**GIVEN RECORDS:**
_ _ _
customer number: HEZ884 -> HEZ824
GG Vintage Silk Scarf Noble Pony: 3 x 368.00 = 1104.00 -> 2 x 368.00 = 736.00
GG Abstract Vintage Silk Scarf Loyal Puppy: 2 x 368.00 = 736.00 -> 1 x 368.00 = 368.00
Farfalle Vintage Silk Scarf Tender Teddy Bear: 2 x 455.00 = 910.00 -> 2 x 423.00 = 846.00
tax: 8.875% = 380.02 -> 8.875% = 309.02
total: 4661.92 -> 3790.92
_ _ _
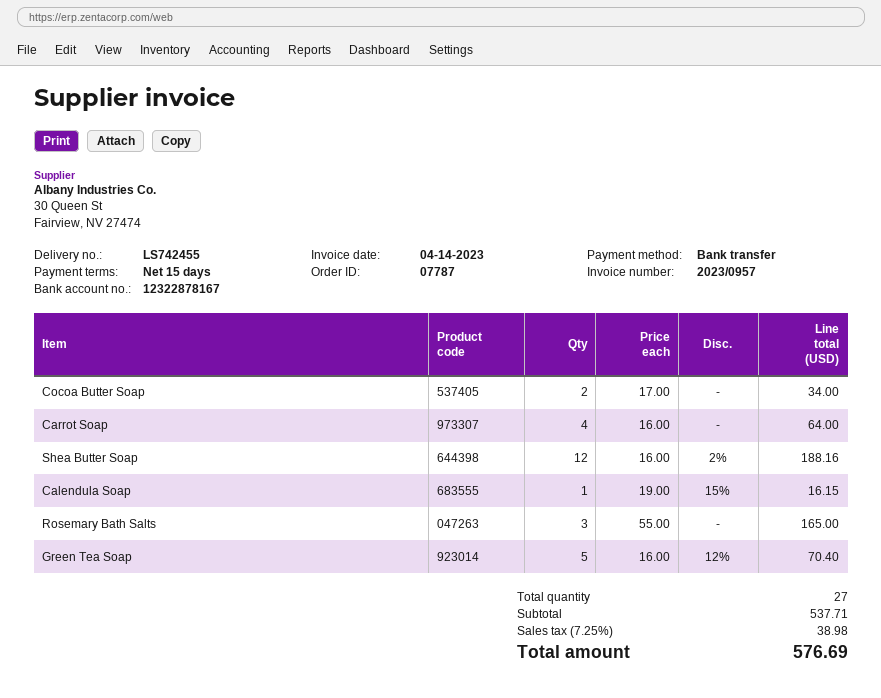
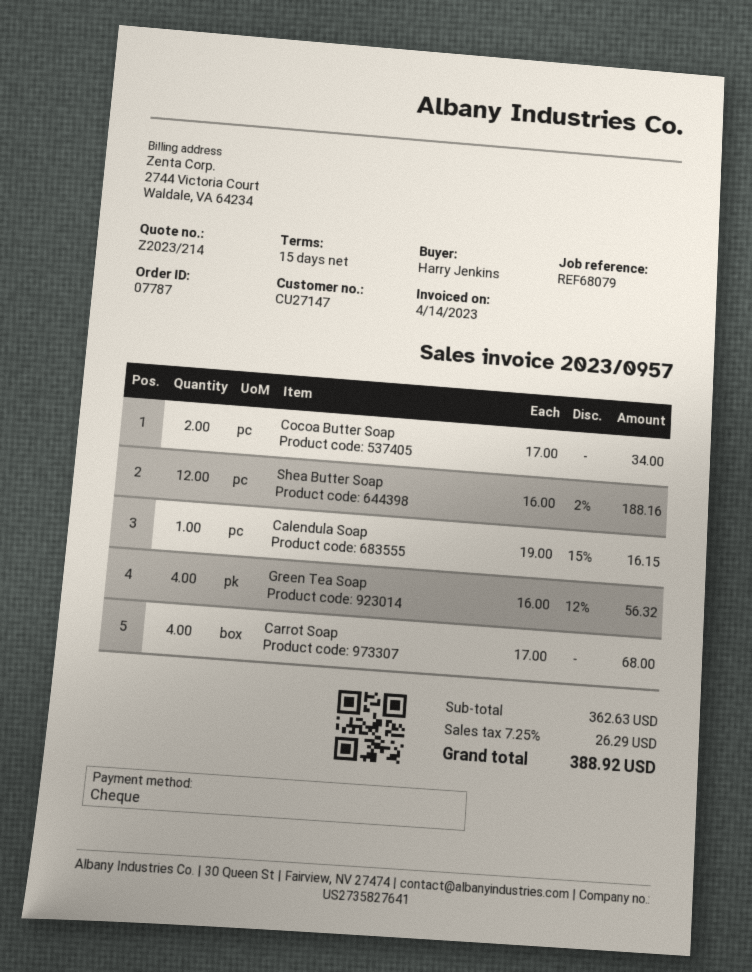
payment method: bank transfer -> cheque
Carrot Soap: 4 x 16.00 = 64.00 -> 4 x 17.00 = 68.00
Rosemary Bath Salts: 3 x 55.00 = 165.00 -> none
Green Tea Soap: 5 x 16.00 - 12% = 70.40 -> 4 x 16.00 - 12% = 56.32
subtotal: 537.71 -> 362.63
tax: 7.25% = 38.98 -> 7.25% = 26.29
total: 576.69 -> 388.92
_ _ _
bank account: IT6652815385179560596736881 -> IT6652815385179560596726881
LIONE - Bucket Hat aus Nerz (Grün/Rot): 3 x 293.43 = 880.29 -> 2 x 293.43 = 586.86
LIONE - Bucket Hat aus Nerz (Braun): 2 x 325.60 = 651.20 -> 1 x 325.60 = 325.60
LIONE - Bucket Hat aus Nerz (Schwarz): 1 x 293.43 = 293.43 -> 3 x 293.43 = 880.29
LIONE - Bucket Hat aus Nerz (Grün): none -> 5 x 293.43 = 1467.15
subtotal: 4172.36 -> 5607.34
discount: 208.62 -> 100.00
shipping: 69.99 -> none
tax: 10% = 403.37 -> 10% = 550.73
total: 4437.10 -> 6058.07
_ _ _
From the records above, transcribe exactly the run of lines that opens with the line holding "Carrot Soap: 4" and closes with the line holding "total: 576.69 -> 388.92", both included.

**ANSWER BOX:**
Carrot Soap: 4 x 16.00 = 64.00 -> 4 x 17.00 = 68.00
Rosemary Bath Salts: 3 x 55.00 = 165.00 -> none
Green Tea Soap: 5 x 16.00 - 12% = 70.40 -> 4 x 16.00 - 12% = 56.32
subtotal: 537.71 -> 362.63
tax: 7.25% = 38.98 -> 7.25% = 26.29
total: 576.69 -> 388.92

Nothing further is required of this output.